> **PROBLEM DESCRIPTION**:
The records below are to be copied word for word, with every picture left out.

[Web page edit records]
-*-*-

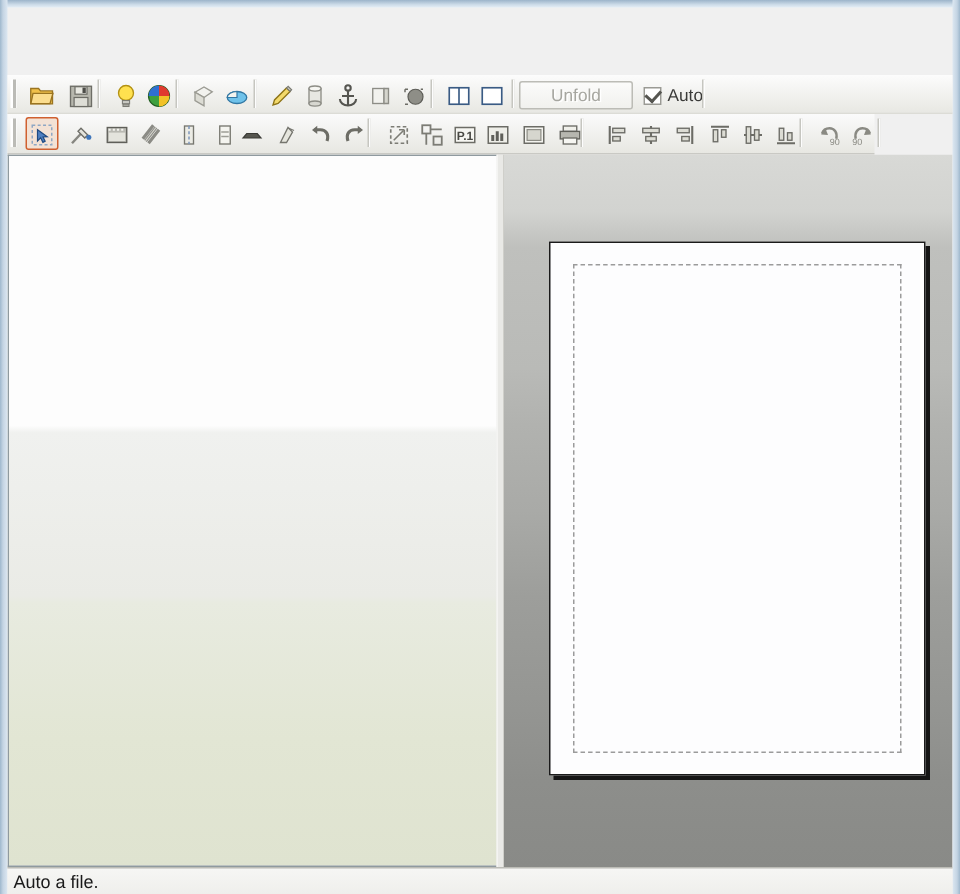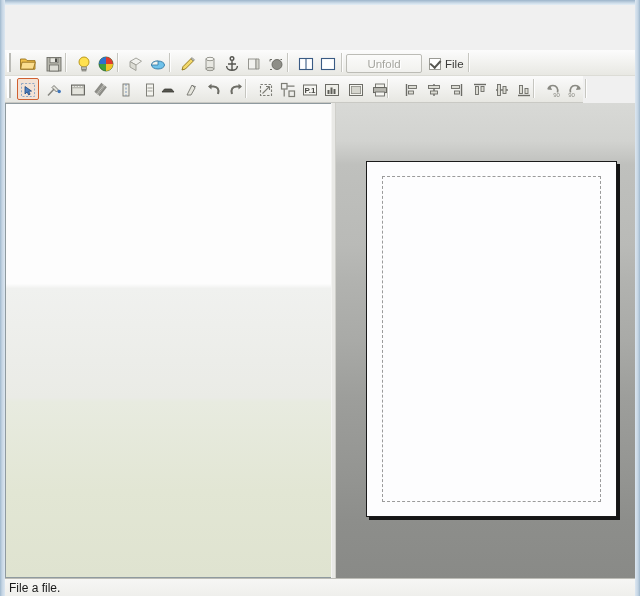--- a/index.html
+++ b/index.html
@@ -417,7 +417,7 @@
       <div id="auto-checkbox">
           <span class="tick"></span>
         </div>
-      <span>File</span>
+      <span>Auto</span>
     </div>
 
     <div class="tb-sep" style="left:463px"></div>

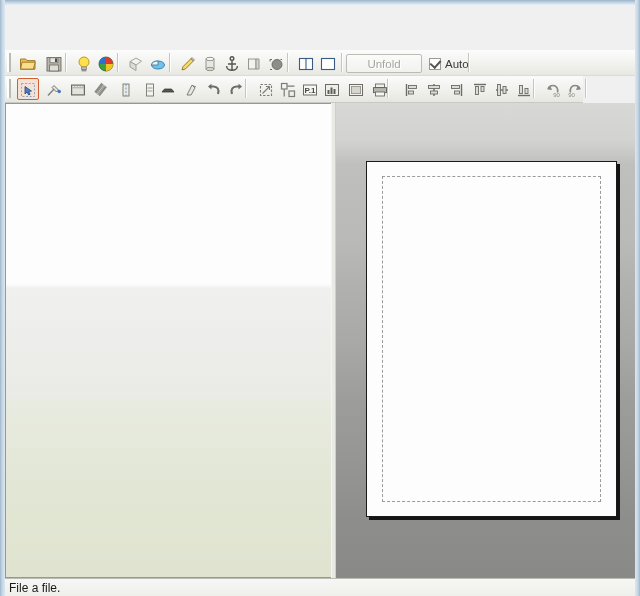--- a/index.html
+++ b/index.html
@@ -614,7 +614,7 @@
   </div>
 
   <div id="statusbar">
-    <div id="status-text">File a file.</div>
+    <div id="status-text">Auto a file.</div>
   </div>
 
 </div>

-*-*-

> **TASK ANSWER**:
--- a/index.html
+++ b/index.html
@@ -417,7 +417,7 @@
       <div id="auto-checkbox">
           <span class="tick"></span>
         </div>
-      <span>File</span>
+      <span>Auto</span>
     </div>
 
     <div class="tb-sep" style="left:463px"></div>

--- a/index.html
+++ b/index.html
@@ -614,7 +614,7 @@
   </div>
 
   <div id="statusbar">
-    <div id="status-text">File a file.</div>
+    <div id="status-text">Auto a file.</div>
   </div>
 
 </div>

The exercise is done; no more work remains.